I do not care if the MP for Alego, one Mr. Yinda,  gets a cabinet post or not. What I care about is whether the people of Alego, Nyeri and Mandera will have to continue living in embarrassing conditions or whether the political class will finally get its act together and come up with a development agenda to develop the entire country equitably and de-ethnicise it in the process. That is all I will ask for from Kibaki and Raila and their associates.

Why aren’t we seeing the faces or reading the stories of Kenyans suffering in refugee camps and contrasting these with those of politicians in expensive cars or on beaches? The lack of attention to the current suffering of Kenyans in IDP camps will only cement the idea in politicians’ heads that Kenyan lives are expendables that they can use any time to get what they want. Our continued silence will just prove true the adage that societies get the leaders they deserve, for our leaders are, in most cases, a true reflection of who we really are as a country.

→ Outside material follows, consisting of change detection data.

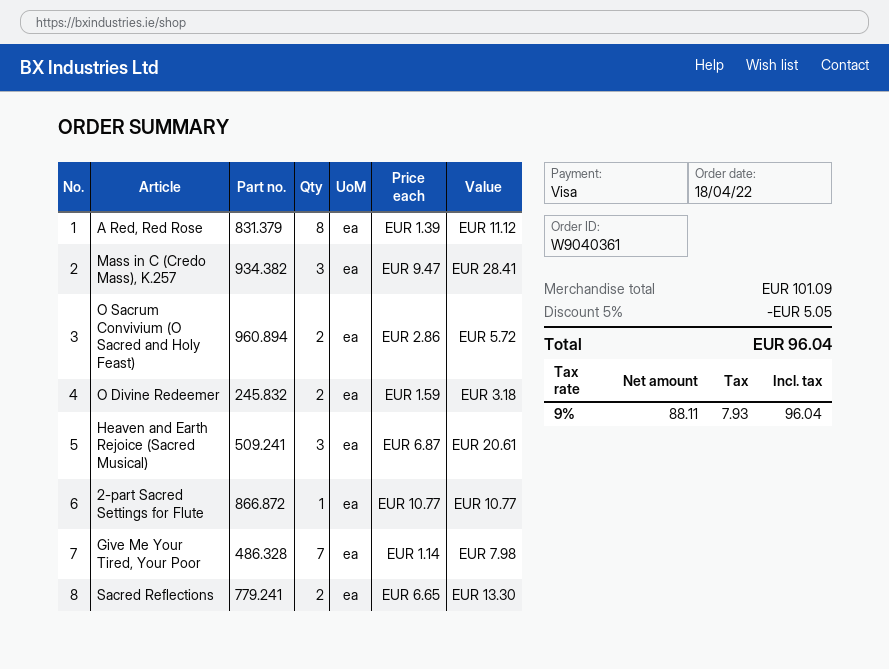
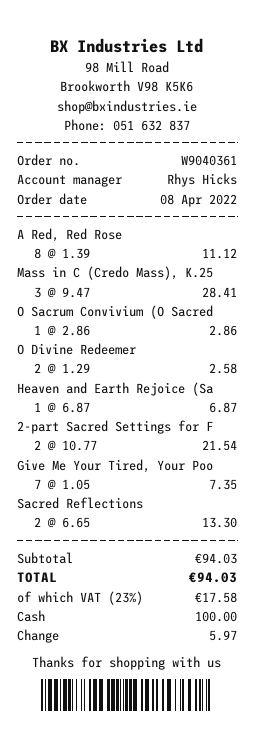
order date: 2022-04-18 -> 2022-04-08
payment method: Visa -> cash
O Sacrum Convivium (O Sacred and Holy Feast): 2 x 2.86 = 5.72 -> 1 x 2.86 = 2.86
O Divine Redeemer: 2 x 1.59 = 3.18 -> 2 x 1.29 = 2.58
Heaven and Earth Rejoice (Sacred Musical): 3 x 6.87 = 20.61 -> 1 x 6.87 = 6.87
2-part Sacred Settings for Flute: 1 x 10.77 = 10.77 -> 2 x 10.77 = 21.54
Give Me Your Tired, Your Poor: 7 x 1.14 = 7.98 -> 7 x 1.05 = 7.35
subtotal: 101.09 -> 94.03
discount: 5% = 5.05 -> none
tax: 9% = 7.93 -> 23% = 17.58
total: 96.04 -> 94.03

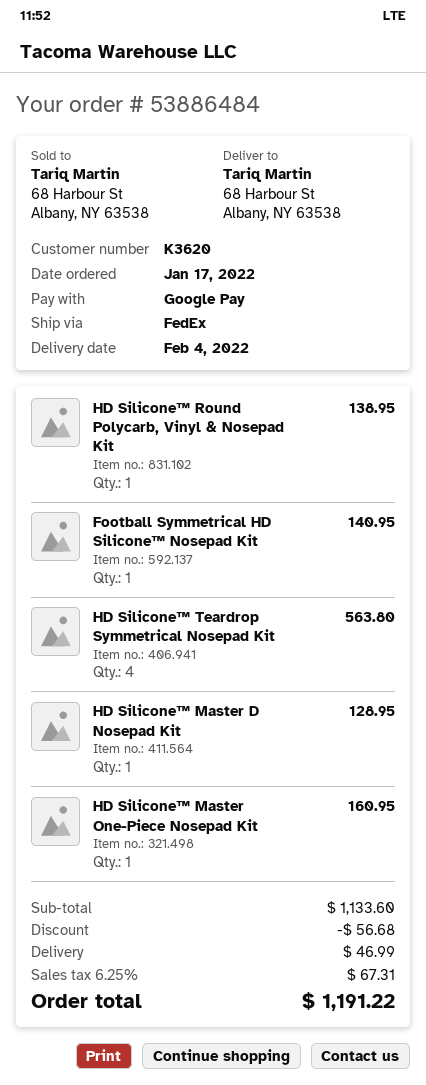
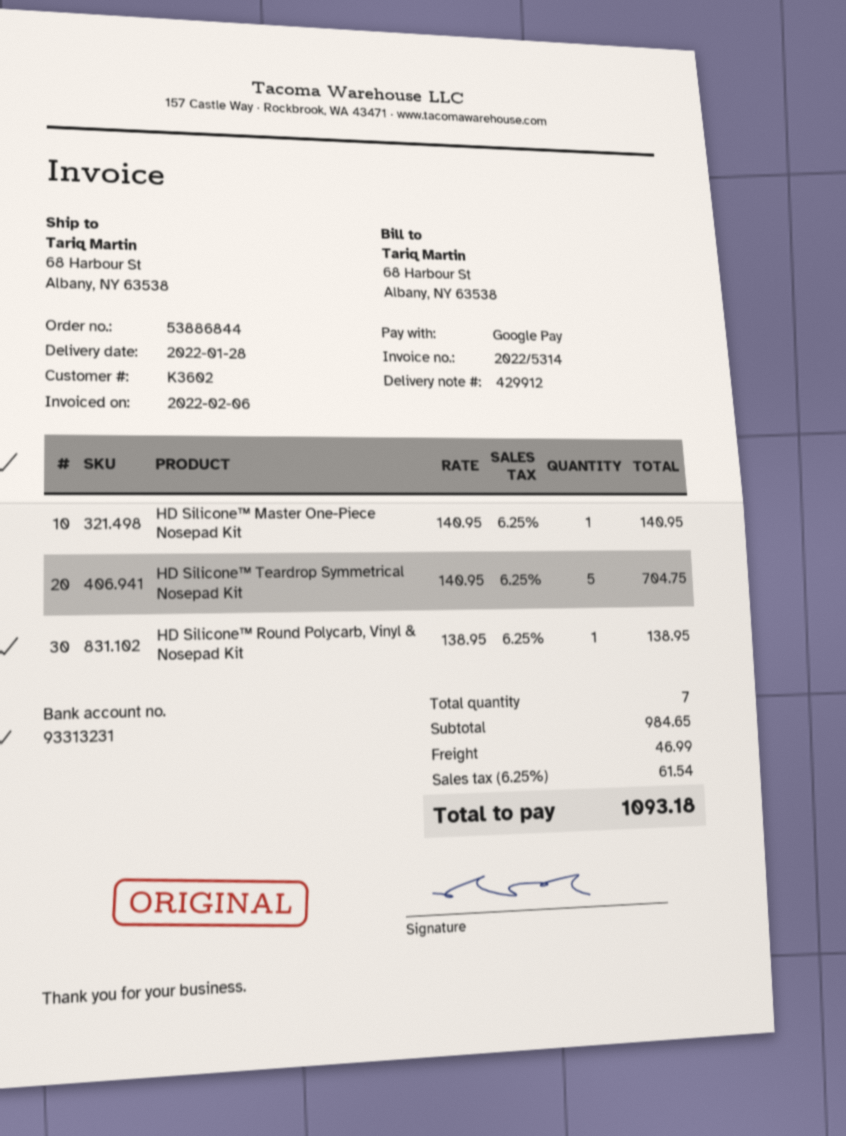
order number: 53886484 -> 53886844
delivery date: 2022-02-04 -> 2022-01-28
customer number: K3620 -> K3602
Football Symmetrical HD Silicone™ Nosepad Kit: 1 for 140.95 -> none
HD Silicone™ Teardrop Symmetrical Nosepad Kit: 4 for 563.80 -> 5 for 704.75
HD Silicone™ Master D Nosepad Kit: 1 for 128.95 -> none
HD Silicone™ Master One-Piece Nosepad Kit: 1 for 160.95 -> 1 for 140.95
subtotal: 1133.60 -> 984.65
discount: 56.68 -> none
tax: 6.25% = 67.31 -> 6.25% = 61.54
total: 1191.22 -> 1093.18

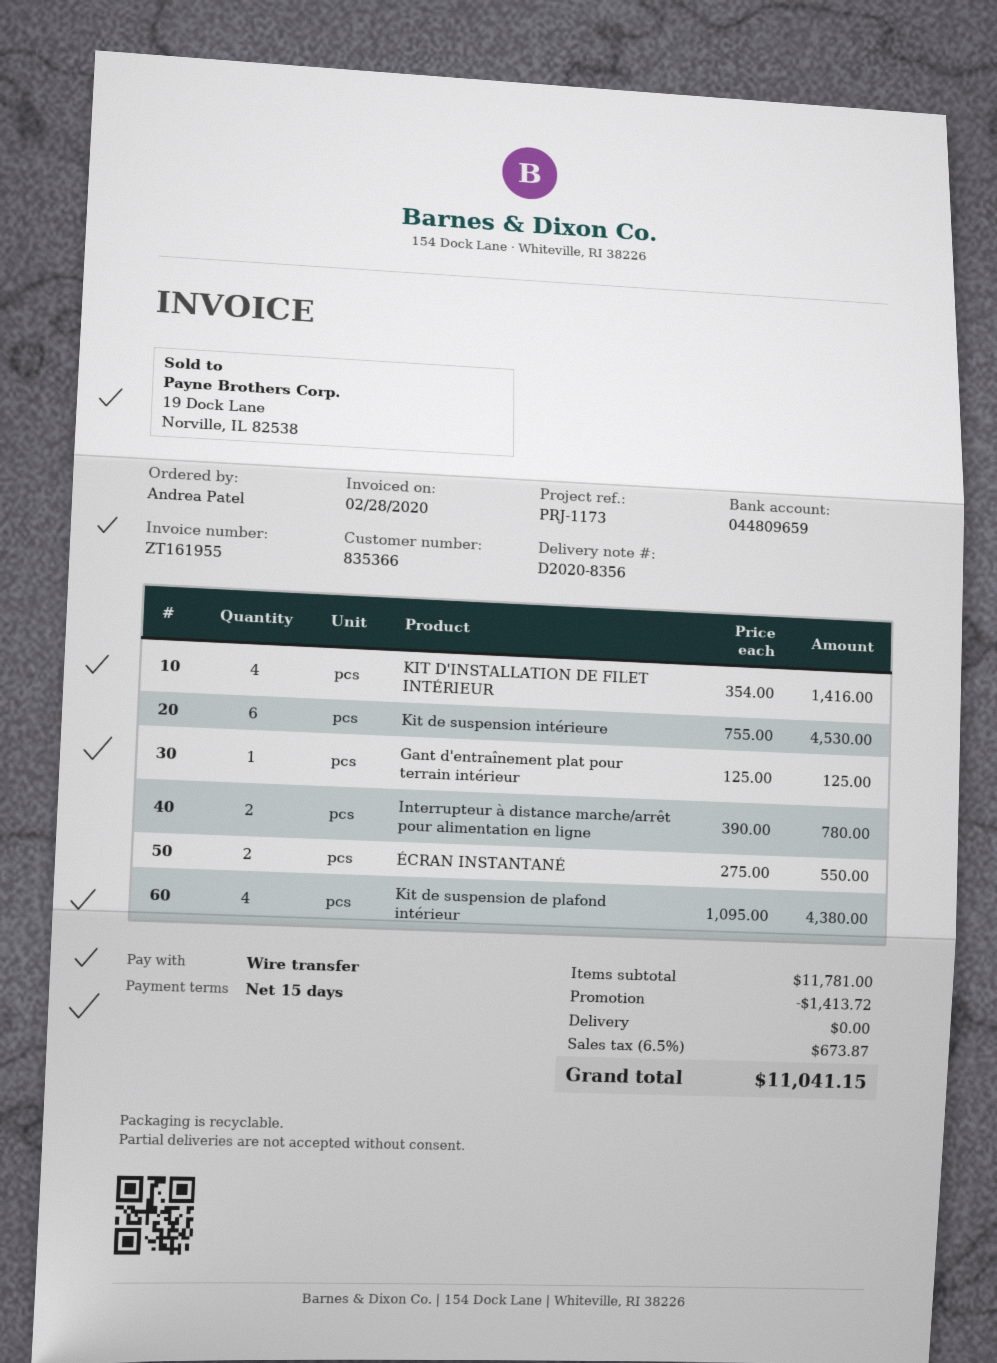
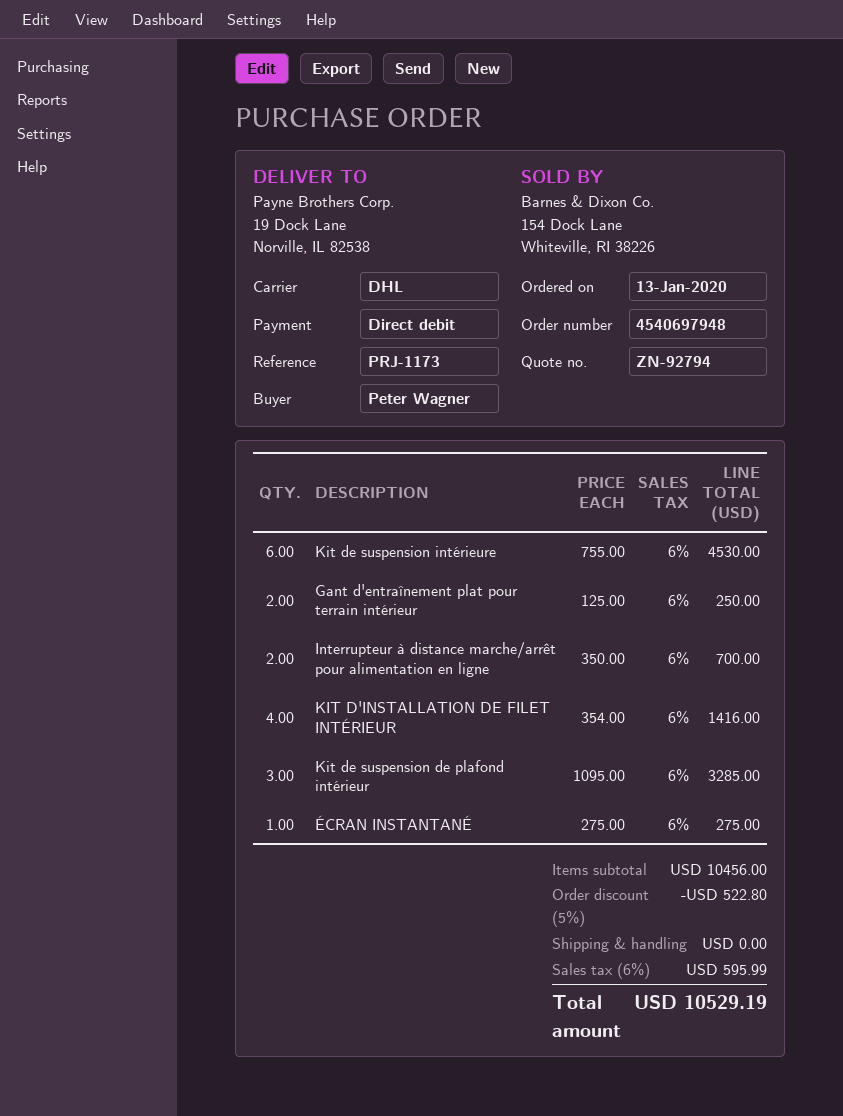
ordered by: Andrea Patel -> Peter Wagner
payment method: bank transfer -> direct debit
Gant d'entraînement plat pour terrain intérieur: 1 x 125.00 = 125.00 -> 2 x 125.00 = 250.00
Interrupteur à distance marche/arrêt pour alimentation en ligne: 2 x 390.00 = 780.00 -> 2 x 350.00 = 700.00
ÉCRAN INSTANTANÉ: 2 x 275.00 = 550.00 -> 1 x 275.00 = 275.00
Kit de suspension de plafond intérieur: 4 x 1095.00 = 4380.00 -> 3 x 1095.00 = 3285.00
subtotal: 11781.00 -> 10456.00
discount: 1413.72 -> 522.80
tax: 6.5% = 673.87 -> 6% = 595.99
total: 11041.15 -> 10529.19

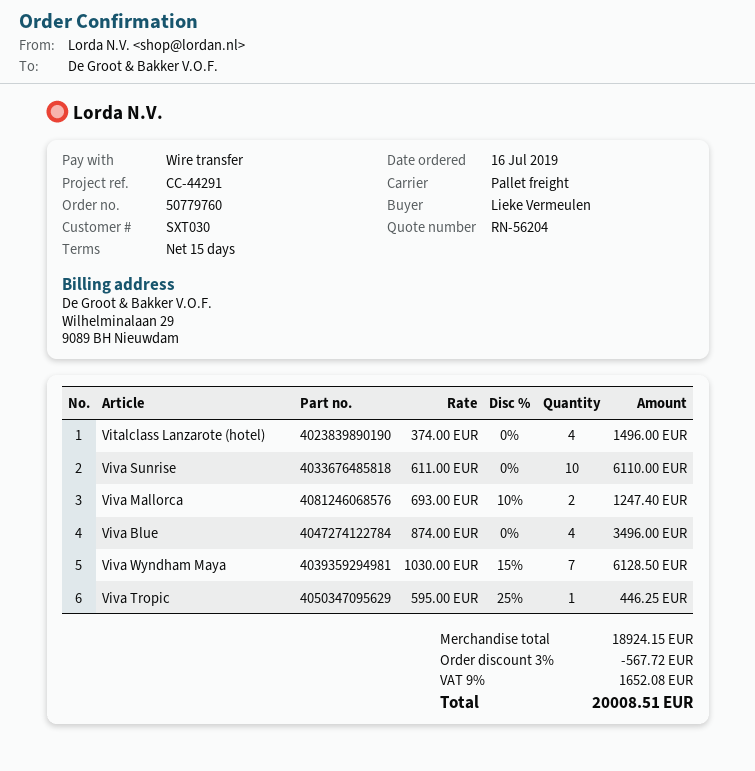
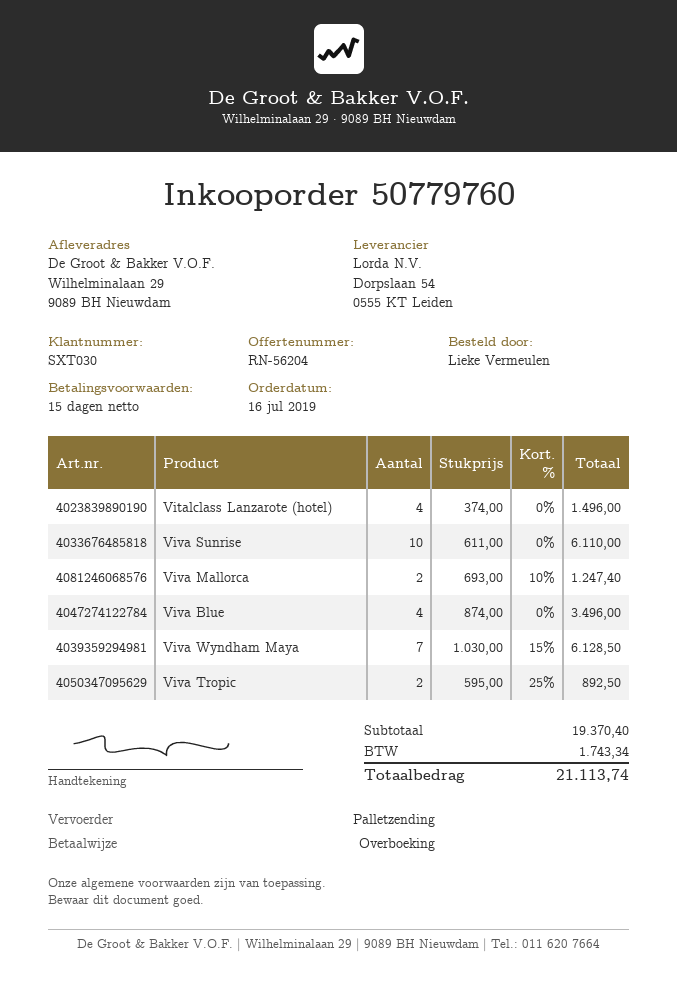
Viva Tropic: 1 x 595.00 - 25% = 446.25 -> 2 x 595.00 - 25% = 892.50
subtotal: 18924.15 -> 19370.40
discount: 3% = 567.72 -> none
tax: 1652.08 -> 1743.34
total: 20008.51 -> 21113.74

kenyan parliament passes bill creating the post of prime minister

In an extraordinary session of parliament attended by the president himself in his capacity as member for Othaya, parliament unanimously passed the bill to create the post of prime minister, expected to be occupied by Hon. Raila Odinga. For the first time in Kenya’s history a sitting president attended parliament to contribute to a debate on the floor of the House. The president sat in the spot reserved for the official leader of government business in the House.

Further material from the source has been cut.